China Shipping Container Lines Co, the country's second-largest carrier of sea-cargo boxes, slid to a three-year low on concerns decelerating exports will cut transport demand.
"The major worry for the economy comes from the property market," said Dai Ming, fund manager at Shanghai Kingsun Investment Management & Consulting Co.
"Investors are very wary of the impact of the curbs on economic growth next year. Investor confidence is very weak and stocks may fall further."
The Shanghai Composite Index dropped 1 percent, to 2291.55, the lowest close since March 20, 2009. The CSI 300 Index fell 1 percent to 2477.69.
A measure of property stocks in the Shanghai Composite slumped 2.4 percent, the most among the five industry groups.
Vanke, the nation's biggest listed property developer, slid 3.2 percent to 7.30 yuan ($1.15). Poly Real Estate, the second-largest, fell 3.5 percent to 9.77 yuan. Gemdale Corp retreated 5.2 percent to 4.57 yuan.
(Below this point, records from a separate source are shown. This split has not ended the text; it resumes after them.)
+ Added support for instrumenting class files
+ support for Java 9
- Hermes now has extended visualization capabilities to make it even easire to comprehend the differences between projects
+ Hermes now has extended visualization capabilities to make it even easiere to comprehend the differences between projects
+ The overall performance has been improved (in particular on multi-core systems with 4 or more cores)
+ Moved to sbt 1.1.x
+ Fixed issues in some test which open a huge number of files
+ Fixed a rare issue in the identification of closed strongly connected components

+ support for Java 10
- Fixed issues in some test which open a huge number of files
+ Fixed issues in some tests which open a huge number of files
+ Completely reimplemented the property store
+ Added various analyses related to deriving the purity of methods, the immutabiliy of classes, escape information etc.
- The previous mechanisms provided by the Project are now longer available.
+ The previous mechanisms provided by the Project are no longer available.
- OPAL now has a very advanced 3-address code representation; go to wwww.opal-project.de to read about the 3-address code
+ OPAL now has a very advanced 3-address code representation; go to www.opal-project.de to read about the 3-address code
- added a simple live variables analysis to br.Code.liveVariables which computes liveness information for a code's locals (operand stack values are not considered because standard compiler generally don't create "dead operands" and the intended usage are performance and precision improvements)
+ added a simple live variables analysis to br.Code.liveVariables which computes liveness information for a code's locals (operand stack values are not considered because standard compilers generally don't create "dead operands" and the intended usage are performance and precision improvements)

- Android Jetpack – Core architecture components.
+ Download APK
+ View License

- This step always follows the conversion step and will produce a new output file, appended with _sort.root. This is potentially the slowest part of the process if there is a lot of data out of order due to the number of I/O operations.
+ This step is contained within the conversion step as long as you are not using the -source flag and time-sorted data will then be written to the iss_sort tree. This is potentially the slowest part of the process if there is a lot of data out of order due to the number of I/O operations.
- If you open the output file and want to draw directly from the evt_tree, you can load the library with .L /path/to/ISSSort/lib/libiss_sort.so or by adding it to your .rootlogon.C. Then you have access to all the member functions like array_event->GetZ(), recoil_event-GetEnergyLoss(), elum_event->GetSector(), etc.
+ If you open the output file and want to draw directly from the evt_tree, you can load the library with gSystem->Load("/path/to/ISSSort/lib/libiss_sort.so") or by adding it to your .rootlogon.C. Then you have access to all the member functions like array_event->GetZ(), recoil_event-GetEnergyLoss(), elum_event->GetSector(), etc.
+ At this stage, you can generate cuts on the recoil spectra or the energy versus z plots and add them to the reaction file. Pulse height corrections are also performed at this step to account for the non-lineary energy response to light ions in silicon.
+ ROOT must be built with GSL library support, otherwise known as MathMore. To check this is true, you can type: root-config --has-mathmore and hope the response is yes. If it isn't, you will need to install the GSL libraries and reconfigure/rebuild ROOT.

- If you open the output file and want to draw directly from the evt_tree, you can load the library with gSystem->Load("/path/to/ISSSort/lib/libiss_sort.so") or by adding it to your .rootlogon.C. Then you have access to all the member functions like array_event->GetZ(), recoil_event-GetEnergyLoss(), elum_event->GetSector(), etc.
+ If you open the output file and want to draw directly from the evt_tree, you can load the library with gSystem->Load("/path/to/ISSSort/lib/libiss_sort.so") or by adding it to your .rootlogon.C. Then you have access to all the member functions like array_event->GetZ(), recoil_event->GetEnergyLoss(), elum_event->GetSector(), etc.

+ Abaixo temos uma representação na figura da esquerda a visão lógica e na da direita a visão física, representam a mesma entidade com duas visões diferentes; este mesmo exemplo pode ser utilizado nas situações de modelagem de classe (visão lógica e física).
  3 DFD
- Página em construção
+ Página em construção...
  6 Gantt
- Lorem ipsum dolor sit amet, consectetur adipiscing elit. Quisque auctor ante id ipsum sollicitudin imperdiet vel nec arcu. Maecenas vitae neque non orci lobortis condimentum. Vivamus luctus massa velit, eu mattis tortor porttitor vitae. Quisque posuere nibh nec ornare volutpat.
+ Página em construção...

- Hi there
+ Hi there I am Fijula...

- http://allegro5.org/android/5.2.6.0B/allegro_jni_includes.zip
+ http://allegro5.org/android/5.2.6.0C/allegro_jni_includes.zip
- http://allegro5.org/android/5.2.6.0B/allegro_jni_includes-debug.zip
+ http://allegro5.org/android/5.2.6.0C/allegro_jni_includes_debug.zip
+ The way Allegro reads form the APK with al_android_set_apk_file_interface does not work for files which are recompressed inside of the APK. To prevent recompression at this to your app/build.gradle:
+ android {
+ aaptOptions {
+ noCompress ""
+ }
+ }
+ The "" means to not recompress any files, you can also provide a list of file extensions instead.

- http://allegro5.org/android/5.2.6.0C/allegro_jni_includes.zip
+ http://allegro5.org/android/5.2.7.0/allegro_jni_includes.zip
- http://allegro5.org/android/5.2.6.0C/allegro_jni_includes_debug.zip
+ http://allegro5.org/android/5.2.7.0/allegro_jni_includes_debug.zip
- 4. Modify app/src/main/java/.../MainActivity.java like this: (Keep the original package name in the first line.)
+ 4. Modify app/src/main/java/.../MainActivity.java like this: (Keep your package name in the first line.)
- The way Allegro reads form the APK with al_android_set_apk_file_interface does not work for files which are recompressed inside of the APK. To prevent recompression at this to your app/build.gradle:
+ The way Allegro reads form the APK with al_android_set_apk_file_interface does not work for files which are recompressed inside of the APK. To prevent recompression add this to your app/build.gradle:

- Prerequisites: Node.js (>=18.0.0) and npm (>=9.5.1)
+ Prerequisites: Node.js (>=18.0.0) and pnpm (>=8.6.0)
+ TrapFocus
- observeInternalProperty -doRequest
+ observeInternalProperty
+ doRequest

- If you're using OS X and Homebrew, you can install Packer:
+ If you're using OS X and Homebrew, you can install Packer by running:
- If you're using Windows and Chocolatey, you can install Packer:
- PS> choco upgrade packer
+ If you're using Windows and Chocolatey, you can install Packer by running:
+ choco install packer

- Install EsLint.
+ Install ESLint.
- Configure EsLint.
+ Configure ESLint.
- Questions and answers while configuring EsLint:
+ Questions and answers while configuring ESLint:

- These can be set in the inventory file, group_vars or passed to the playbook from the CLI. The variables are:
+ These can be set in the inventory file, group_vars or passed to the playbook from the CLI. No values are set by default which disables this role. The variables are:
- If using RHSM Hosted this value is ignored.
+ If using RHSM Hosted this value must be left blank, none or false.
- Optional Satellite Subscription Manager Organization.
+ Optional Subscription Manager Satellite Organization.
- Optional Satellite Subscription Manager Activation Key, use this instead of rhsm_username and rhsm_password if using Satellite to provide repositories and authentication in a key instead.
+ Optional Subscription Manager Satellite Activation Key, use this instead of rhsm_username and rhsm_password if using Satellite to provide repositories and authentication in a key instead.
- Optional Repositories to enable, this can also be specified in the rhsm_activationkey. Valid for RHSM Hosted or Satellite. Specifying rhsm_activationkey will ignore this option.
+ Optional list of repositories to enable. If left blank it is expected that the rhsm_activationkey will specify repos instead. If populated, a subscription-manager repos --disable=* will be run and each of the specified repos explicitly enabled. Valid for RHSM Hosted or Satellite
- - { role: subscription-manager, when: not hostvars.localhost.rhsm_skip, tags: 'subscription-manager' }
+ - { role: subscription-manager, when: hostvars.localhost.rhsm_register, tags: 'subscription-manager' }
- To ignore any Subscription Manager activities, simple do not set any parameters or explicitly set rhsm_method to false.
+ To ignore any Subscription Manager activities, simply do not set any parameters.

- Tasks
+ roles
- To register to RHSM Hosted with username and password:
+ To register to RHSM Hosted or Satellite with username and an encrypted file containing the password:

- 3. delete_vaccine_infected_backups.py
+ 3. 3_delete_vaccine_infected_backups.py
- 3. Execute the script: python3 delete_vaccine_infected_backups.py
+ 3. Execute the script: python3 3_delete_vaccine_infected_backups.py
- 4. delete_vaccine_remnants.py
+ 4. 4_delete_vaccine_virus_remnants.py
China will maintain its "unswerving stance" on property-market regulation next year to return housing prices to a "reasonable level", Xinhua reported on Dec 9 after the market closed, citing a meeting of the Communist Party's Politburo chaired by President Hu Jintao.
The government will maintain a "prudent" monetary policy and a "proactive" fiscal policy next year, it said.
China Shipping Container slid 1.8 percent to 2.70 yuan, the lowest close since Dec 31, 2008. Cosco Shipping Co, a unit of China's biggest shipping company, fell 1 percent to 4.75 yuan.
Exports rose 13.8 percent year-on-year in November, the customs bureau said over the weekend. Excluding distortions in January and February each year, that was the least since export growth resumed in December 2009. That compared with a 15.9 percent increase in October. The trade surplus fell 35 percent.
Shipments to the European Union rose 5 percent, a quarter of the pace reported in July and August. Sales to Germany, Europe's biggest economy, fell 1.6 percent and those to Italy dropped for a third month.
Europe makes up about 18 percent of China's overseas shipments, according to Shenyin & Wanguo Securities Co.
The value of shares traded on Shanghai's stock market slumped to the lowest in three years on Dec 9, representing a bullish signal for China Merchants Securities Co and Central China Securities Co.
Shares worth 38.9 billion yuan changed hands on the Shanghai Stock Exchange, the lowest value since Dec 31, 2008, according to data compiled by Bloomberg.
After that low in 2008, the Shanghai index surged 91 percent in the following seven months, spurred by a 4-trillion-yuan stimulus package of building roads, bridges and airports.
"Low trading volume is one signal," said Chen Wenzhao, a strategist at China Merchants Securities Co Ltd in Shanghai, an affiliate of China's fifth-biggest bank.
"More importantly, we've seen a reversal of monetary policies and liquidity will become better and better."